しかし、少子高齢化の進行により、将来の年金受給額の減少や受給開始年齢の引き上げの可能性は依然として存在している。さらに、マクロ経済スライドによる実質的な給付抑制が続いており、物価や賃金が上昇しても年金額の伸びが抑えられる仕組みとなっている。2024年財政検証でも制度の長期的な安定性に懸念が残されており、現役世代は将来の年金に対する不安を拭いきれない状況にある。

介護保険制度改革の課題と世代間公平性

介護保険制度改革では、主要論点の先送りが世代間対立を深刻化させている。2026年1月5日付の報道によると、介護保険制度改革における2割利用者負担の対象拡大や軽度者への給付縮小といった主要論点が先送りされた。この先送りに対し、社会保障審議会の委員からは「極めて遺憾」「ツケは将来世代に回る」といった強い不満の声が上がっている。
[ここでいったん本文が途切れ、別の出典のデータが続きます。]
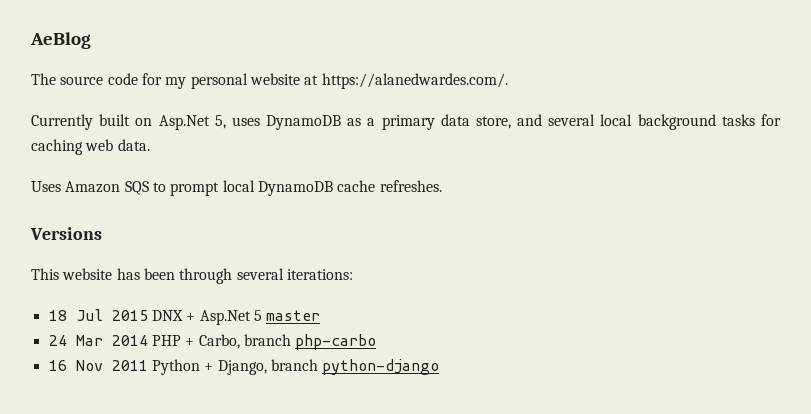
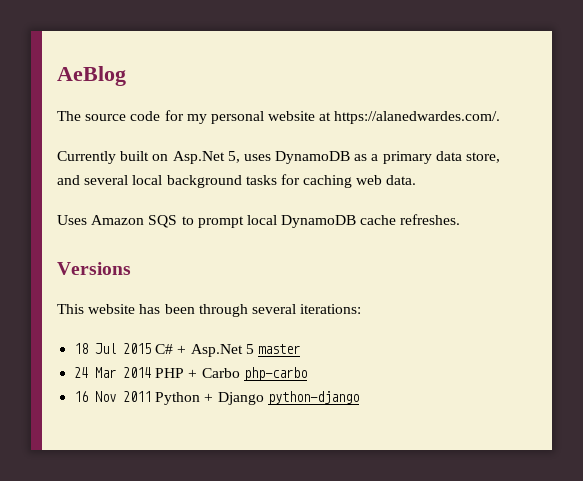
- 18 Jul 2015 DNX + Asp.Net 5 master
+ 18 Jul 2015 C# + Asp.Net 5 master
- 24 Mar 2014 PHP + Carbo, branch php-carbo
+ 24 Mar 2014 PHP + Carbo php-carbo
- 16 Nov 2011 Python + Django, branch python-django
+ 16 Nov 2011 Python + Django python-django

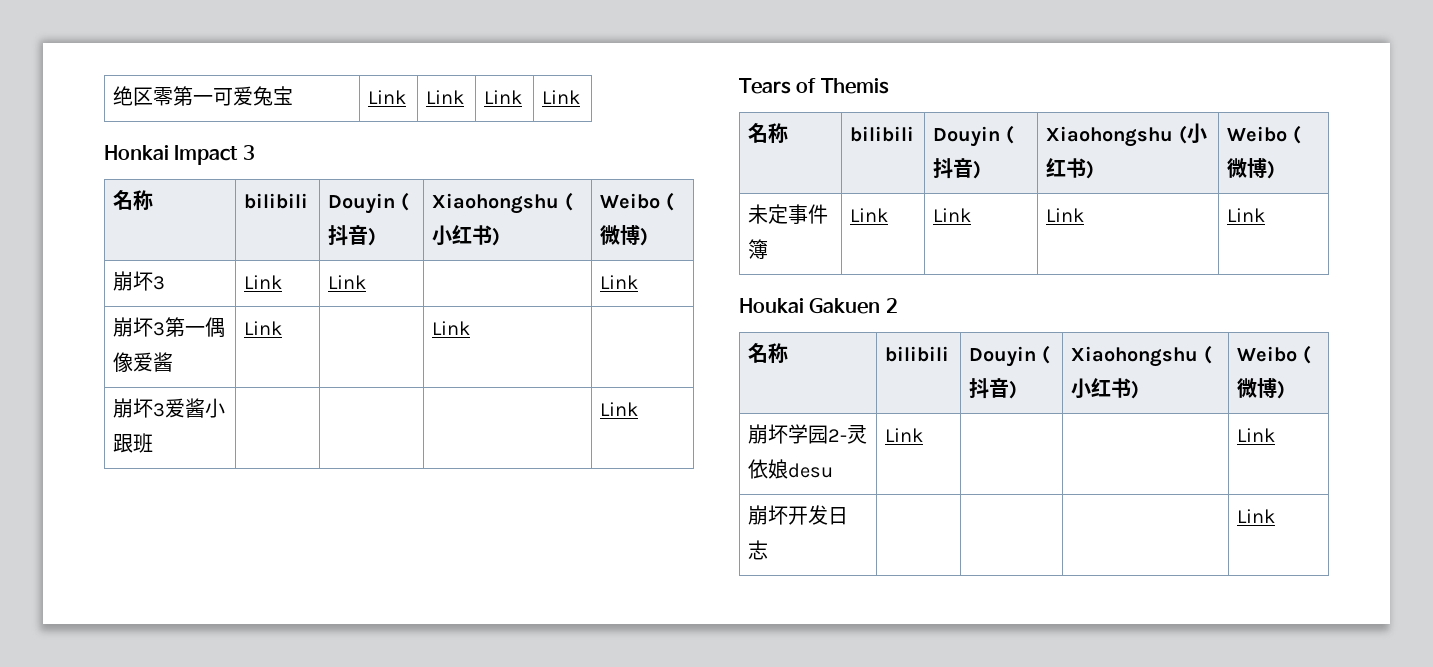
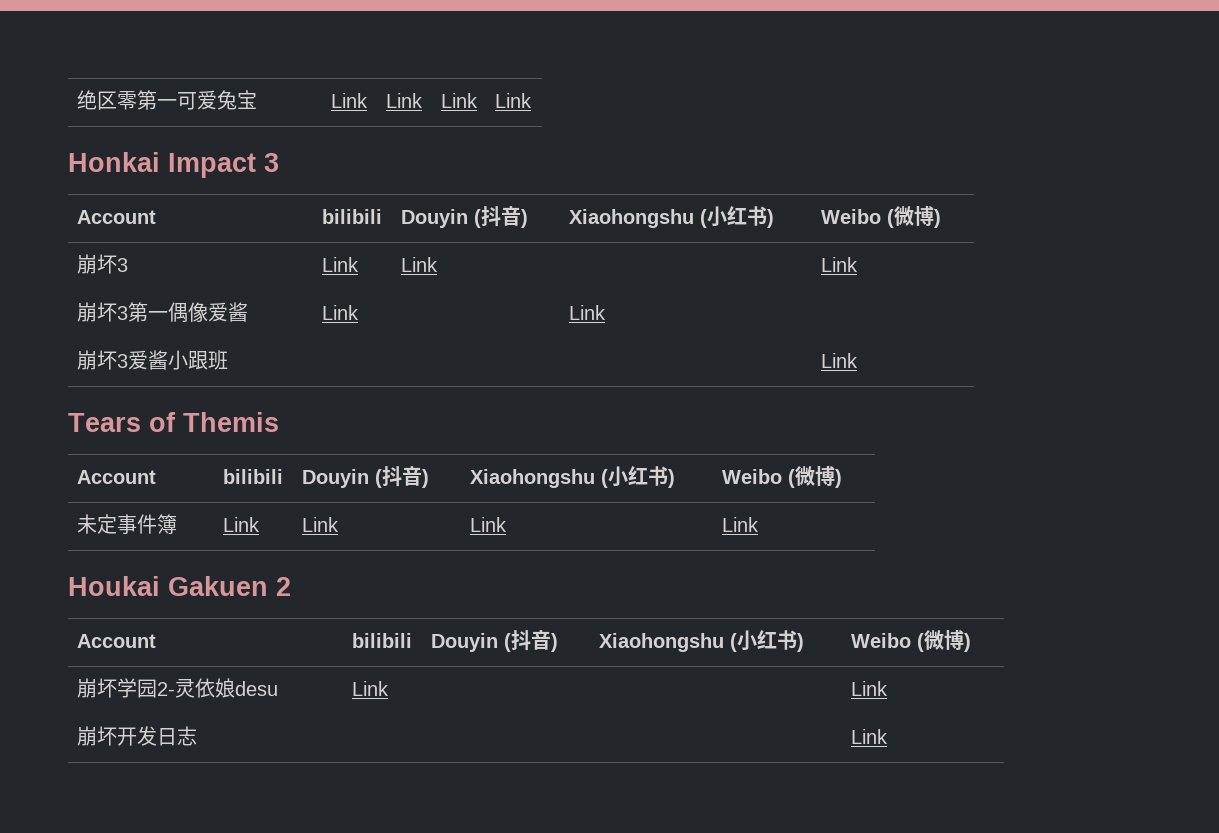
  Honkai Impact 3
- 名称 | bilibili | Douyin (抖音) | Xiaohongshu (小红书) | Weibo (微博)
+ Account | bilibili | Douyin (抖音) | Xiaohongshu (小红书) | Weibo (微博)
  Tears of Themis
- 名称 | bilibili | Douyin (抖音) | Xiaohongshu (小红书) | Weibo (微博)
+ Account | bilibili | Douyin (抖音) | Xiaohongshu (小红书) | Weibo (微博)
  Houkai Gakuen 2
- 名称 | bilibili | Douyin (抖音) | Xiaohongshu (小红书) | Weibo (微博)
+ Account | bilibili | Douyin (抖音) | Xiaohongshu (小红书) | Weibo (微博)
制度の持続可能性を重視する立場からは、現役世代の負担を軽減するためにも、給付と負担の見直しは不可避であるとの意見が強い。しかし、高齢者層への影響を考慮し、政治的な判断から改革が先送りされる傾向にある。政府は2027年度までに結論を得るという期限を設けているものの、具体的な改革案の合意形成は依然として困難な状況にある。

「子ども・子育て支援金制度」の新設と全世代型負担

2026年4月からは、「子ども・子育て支援金制度」が新たに開始された。この制度は、少子化対策の財源を確保するため、全世代が医療保険料に上乗せして負担する仕組みとなっている。

平均的な会社員の場合、月額数百円程度の負担増が見込まれ、2028年度にかけて段階的に引き上げられる予定だ。例えば、年収600万円の会社員の場合、2028年度には年間12,000円の負担増となる試算もある。この新たな制度に対しては、「実質的な増税ではないか」という意見も出ており、子育てに関係のない独身者や子どもがいない世帯にも負担が生じることから、「独身税」という俗称で呼ばれることもある。これにより、全世代が子育て支援を支えるという名目のもと、世代間の負担感に新たな影響を与えている。